▶ Task:
Lines in the entries below where the word "Identify" shows up should each be copied.

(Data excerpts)
■ ■ ■ ■

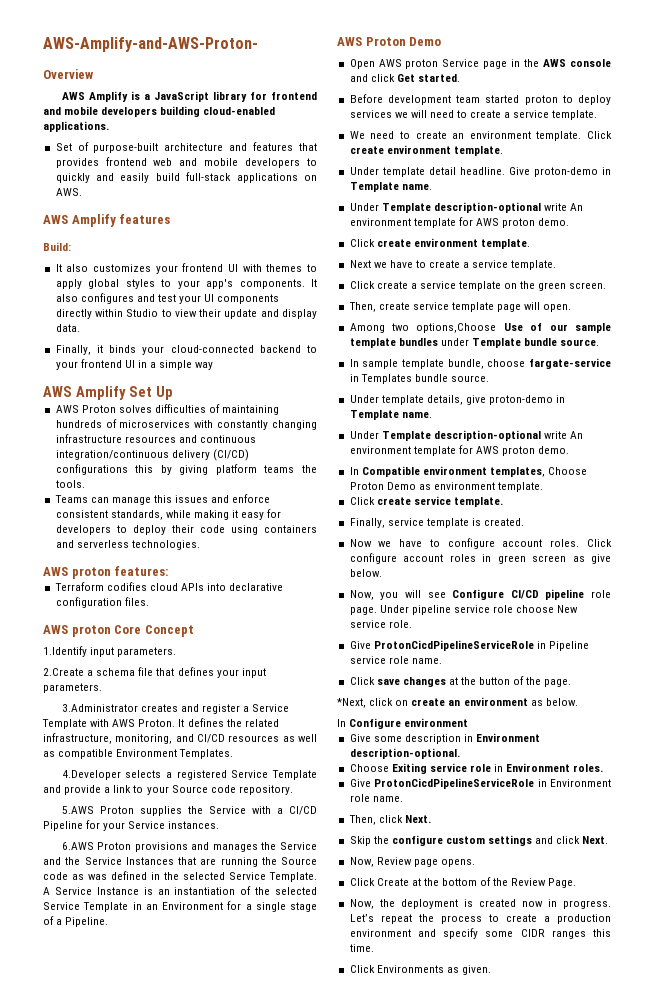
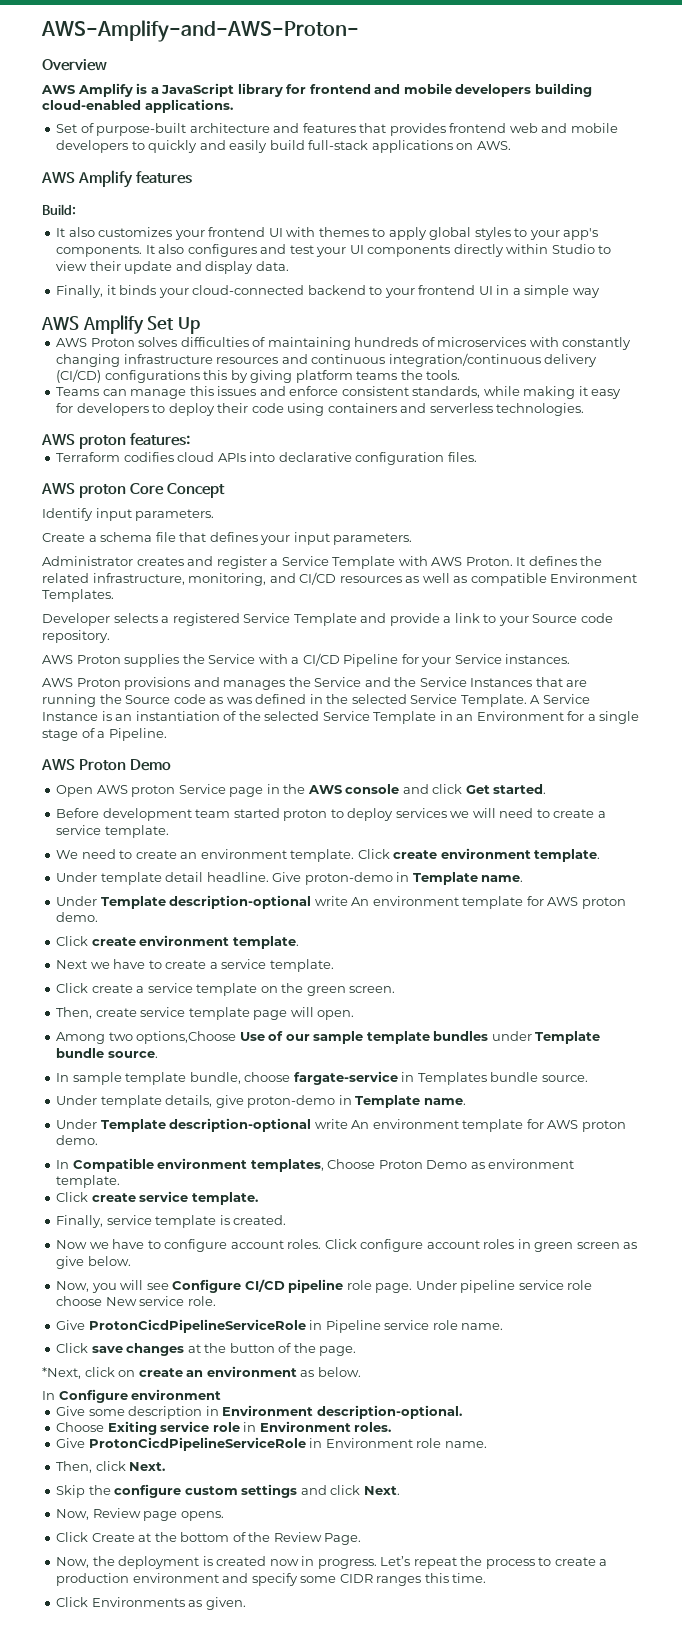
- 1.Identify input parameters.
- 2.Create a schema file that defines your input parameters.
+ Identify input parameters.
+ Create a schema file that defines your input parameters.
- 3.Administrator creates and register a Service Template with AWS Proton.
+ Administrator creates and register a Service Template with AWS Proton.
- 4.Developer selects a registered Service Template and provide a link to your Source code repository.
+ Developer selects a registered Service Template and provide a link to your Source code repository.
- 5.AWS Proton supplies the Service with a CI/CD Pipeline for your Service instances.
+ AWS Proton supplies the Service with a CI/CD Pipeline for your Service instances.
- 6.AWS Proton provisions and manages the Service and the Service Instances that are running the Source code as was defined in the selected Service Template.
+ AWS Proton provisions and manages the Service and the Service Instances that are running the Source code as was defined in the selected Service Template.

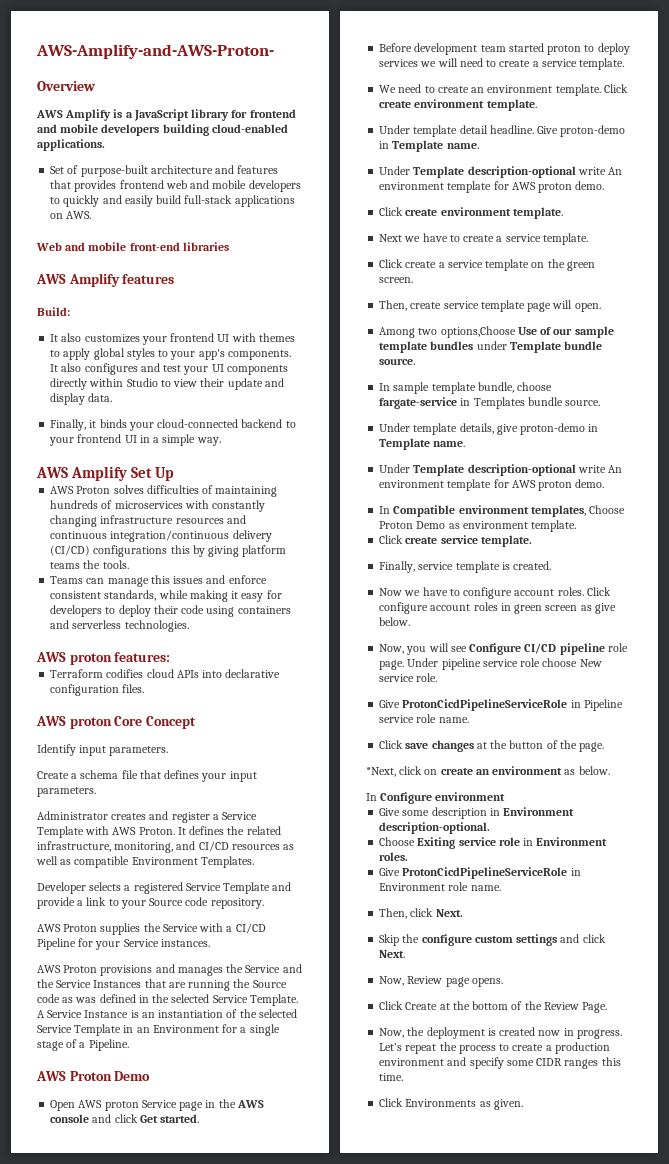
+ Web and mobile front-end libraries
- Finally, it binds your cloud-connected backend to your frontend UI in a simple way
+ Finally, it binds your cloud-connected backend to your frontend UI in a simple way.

■ ■ ■ ■

▶ Task answer:
- 1.Identify input parameters.
+ Identify input parameters.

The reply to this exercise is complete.